Week 9 – Library Research Master-Class & Health Policy Window

Acknowledgement of Country & Course Context

  • Opening held on unceded Bedegal Country
    • Emphasis: Sovereignty never ceded, no treaty entered.
  • Week 9 (penultimate week) lecture; framed as a “master-class” on research for the Policy Brief assessment.

Mood-Setter & Music References

  • Bee Gees – “Stayin’ Alive”
    • Linked to health theme (staying alive/resilience).
  • Shawn Mendes – “In My Blood”
    • Addresses anxiety & resilience.
  • Former student suggested both tracks as thematic cues for health week.

Session Goals

  • By end of class students should be able to:
    • Locate academic & grey literature for policy research.
    • Use advanced search functions in UNSW Library Collection & specialist databases.
    • Recognise “policy windows” and stakeholder engagement for assessments.
    • Apply social-determinants perspective to health case studies.

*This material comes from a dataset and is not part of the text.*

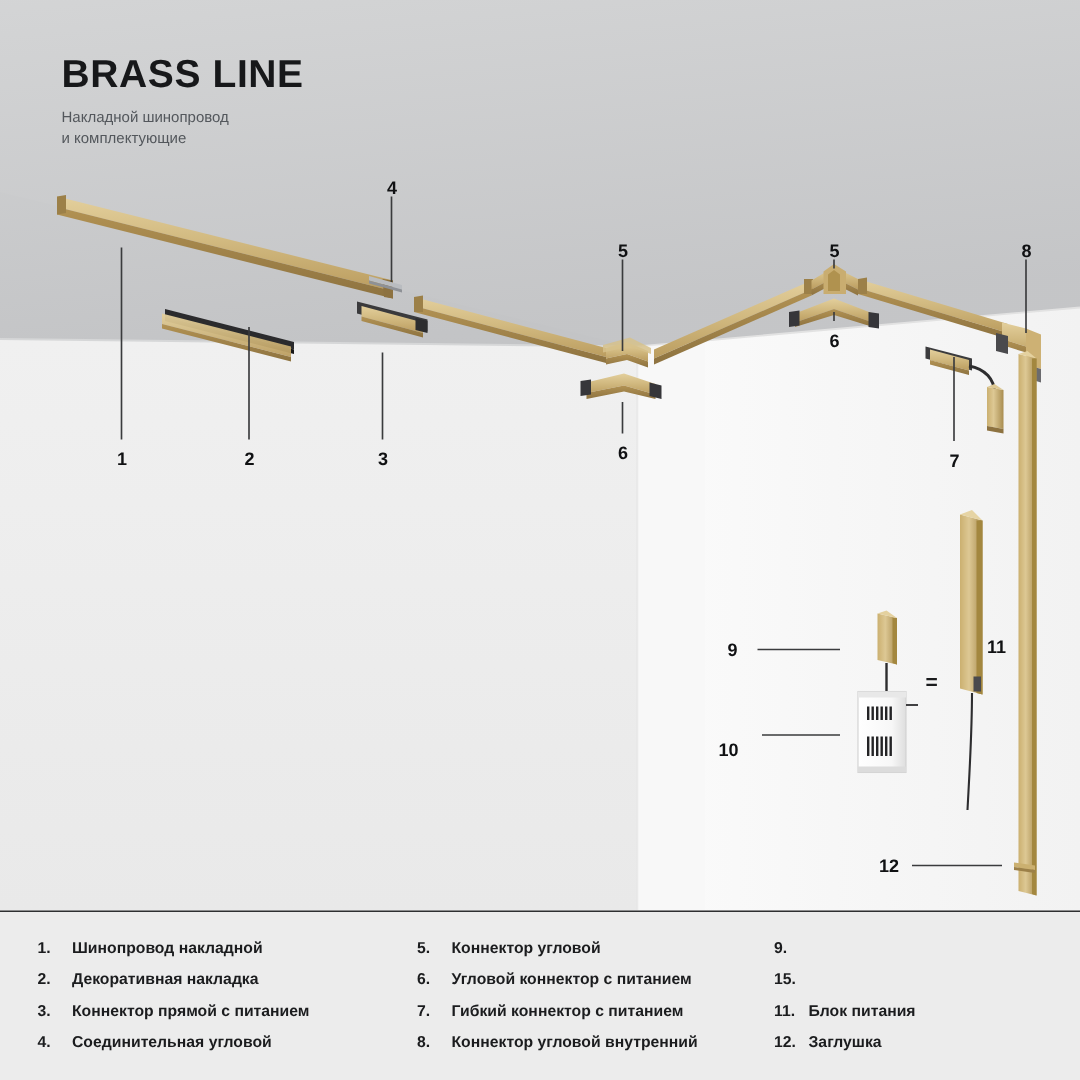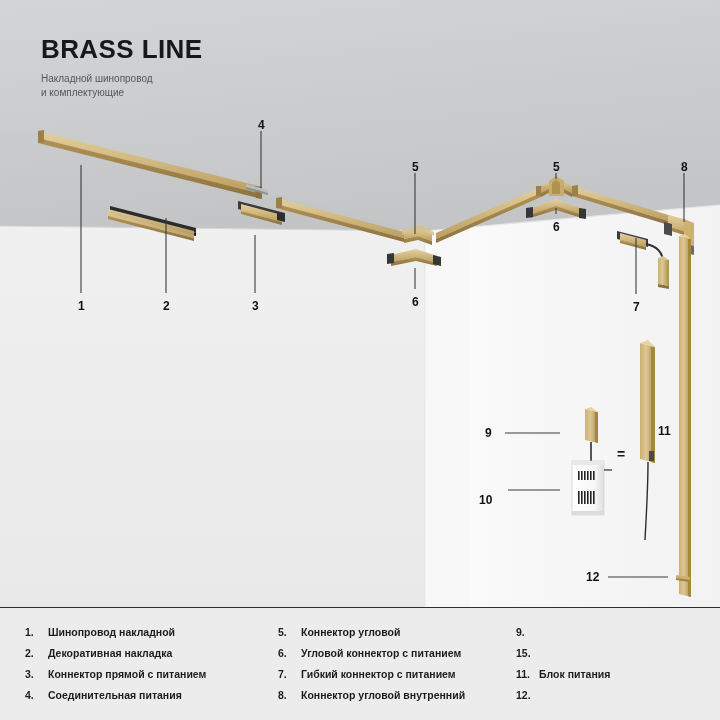"Соединительная питания" span.legend-txt { text: питания -> угловой }
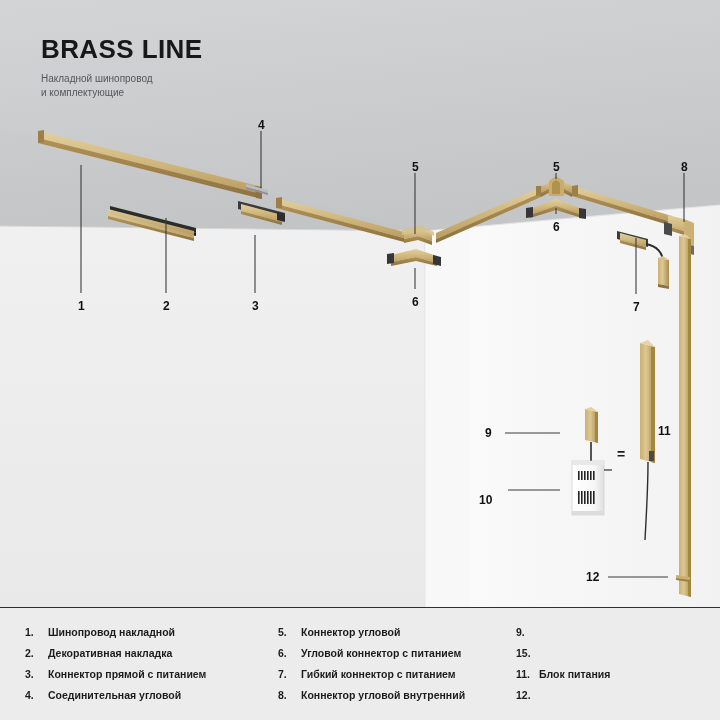"Заглушка" span.legend-txt { html: none -> <span>Заглушка</span> }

Ice-Breaker – “Where did you search last assignment?”

  • Sources volunteered by students:
    • Google Scholar, Course Readings, UNSW Library homepage search, Government websites, Sociology databases (accidental discovery).
  • Teachable moment: each source has strengths/limits; databases often under-used.

Basic Source Matrix (Where to Start)

  • Course Moodle readings & e-reserve.
  • UNSW Library Collection quick search.
  • Subject-specific databases (via Subject Guides):
    • Medicine & Health
    • Social Sciences
    • Australian Public Affairs (APAIS)
    • ProQuest Central / ProQuest Sociology.
  • Government & parliamentary sites (use Google Advanced with site:.gov.au).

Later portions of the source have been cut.